In Northern Ireland the Royal Ulster Constabulary GC (RUC) employed both full time and part time Reserve Constables, the difference being that in addition to carrying out the same duties as the regular force, a number of Full Time Reserve officers were deployed to carry out static security duty at the homes of VIP's and at vulnerable buildings and police stations, Part time Reserve Constables carried out similar duties to their Special Constabulary counterparts elsewhere in the UK however like the Full Time Reserve many part timers also carried out a more security based role.
With the assimiliation of the RUC into the Police Service of Northern Ireland (PSNI),171 Part time Constables were appointed in Banbridge, Newtownabbey, Coleraine and Lisburn District Command Units (DCUs). Existing part-time Reserve Constables were offered training to meet new standards of the PSNI
Unlike their counterparts in Great Britain, Part time Constables, like their predecessors in the RUC and PSNI Reserve, are paid.
The Ulster Special Constabulary (see Ireland below) continued to exist until 1970, when its members were assimilated into the RUC as Auxiliary Constables or the Ulster Defence Regiment.
The Ministry of Defence employs Civilian Security Officers for its Northern Ireland Guard Service, these have Special Constable Status.The NIGS is a unionised, non-industrial civilian Armed Guard Service under the authority of the General Officer Commanding (Northern Ireland) who holds ultimate responsibility for the operation of the organisation. A Civilian Security Officer (CSO) is attested by a resident magistrate as a Special Constable whilst on duty within MOD property. They hold similar powers to that of a Police Constable based on the Emergency Laws (Miscellaneous Provisions) Act 1947. A CSO has the powers of arrest under the Police and Criminal Evidence (Northern Ireland) Order 1989 (PACE).

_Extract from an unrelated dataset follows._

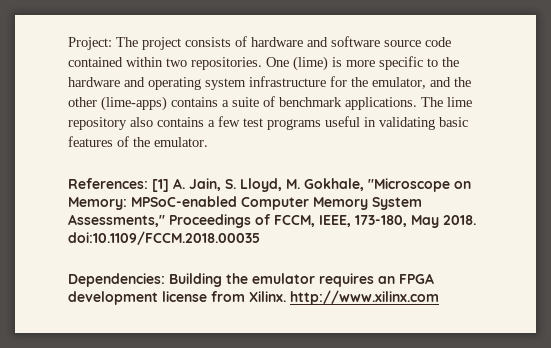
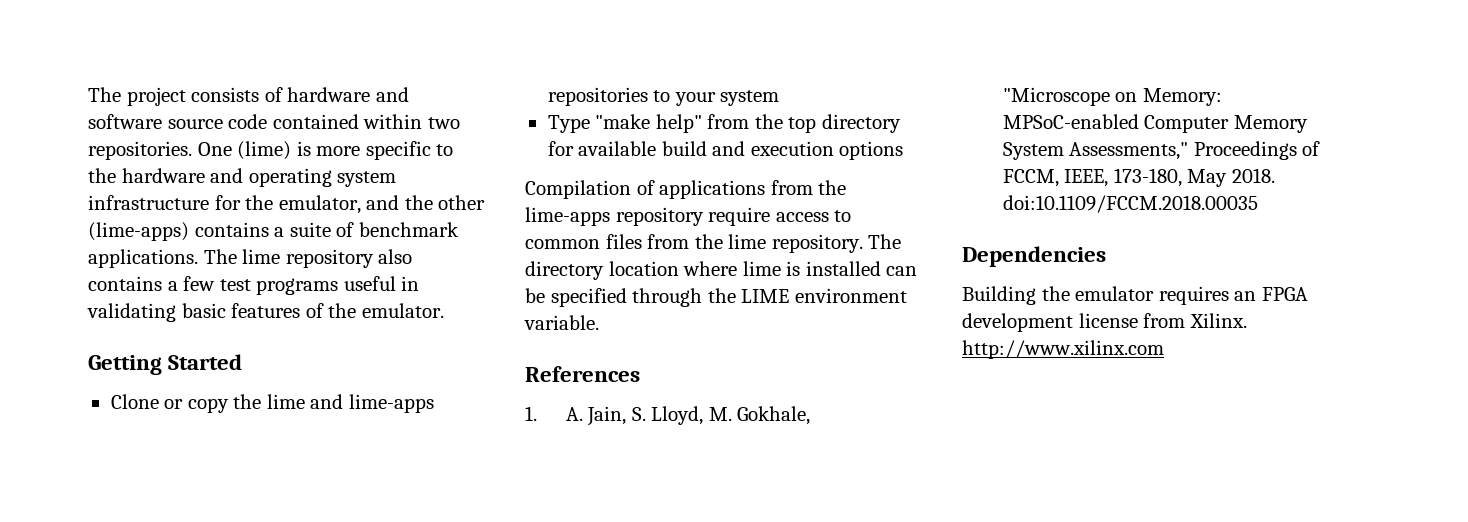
[68,37,112,50] Project: -> (88, 94) none
[68,178,169,192] References: [1] -> [88,354,243,375] [110,394,434,413] [547,87,780,106] [547,114,901,133] [547,141,904,160] [525,180,847,199] [525,207,852,226] [525,234,902,253] [525,261,918,280] [525,288,907,307] [524,315,599,330] [525,366,640,382] [525,406,537,421] Getting Started // Clone or copy the lime and lime-apps repositories to your system // Type "make help" from the top directory for available build and execution options // Compilation of applications from the lime-apps repository require access to common files from the lime repository. The directory location where lime is installed can be specified through the LIME environment variable. // References // 1.
[68,273,165,287] Dependencies: -> [962,246,1106,267] Dependencies //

Special Constables receive some travel expenses and allowances from the police service, plus a £1000 "recognition award" for all officers completing the required 180 hours of service every year. Their work is otherwise voluntary and unpaid.
Most Scottish Special Constables work alongside regular police officers, and their uniform is identical other than a distinct letter/number series on the officer's shoulder number. Administration and management of Special Constables is generally carried out by regular supervisors. Special Constables do not have a separate administrative/rank/grade structure.
Special Constables in Scotland can and are deployed to a wide range of police duties over and above standard "beat duties". These include Roads Policing, Public Order, Specialist Response, Wildlife Crime and Community Support. Their primary focus, however remains to provide a highly visible police presence, and a link with local communities across Scotland.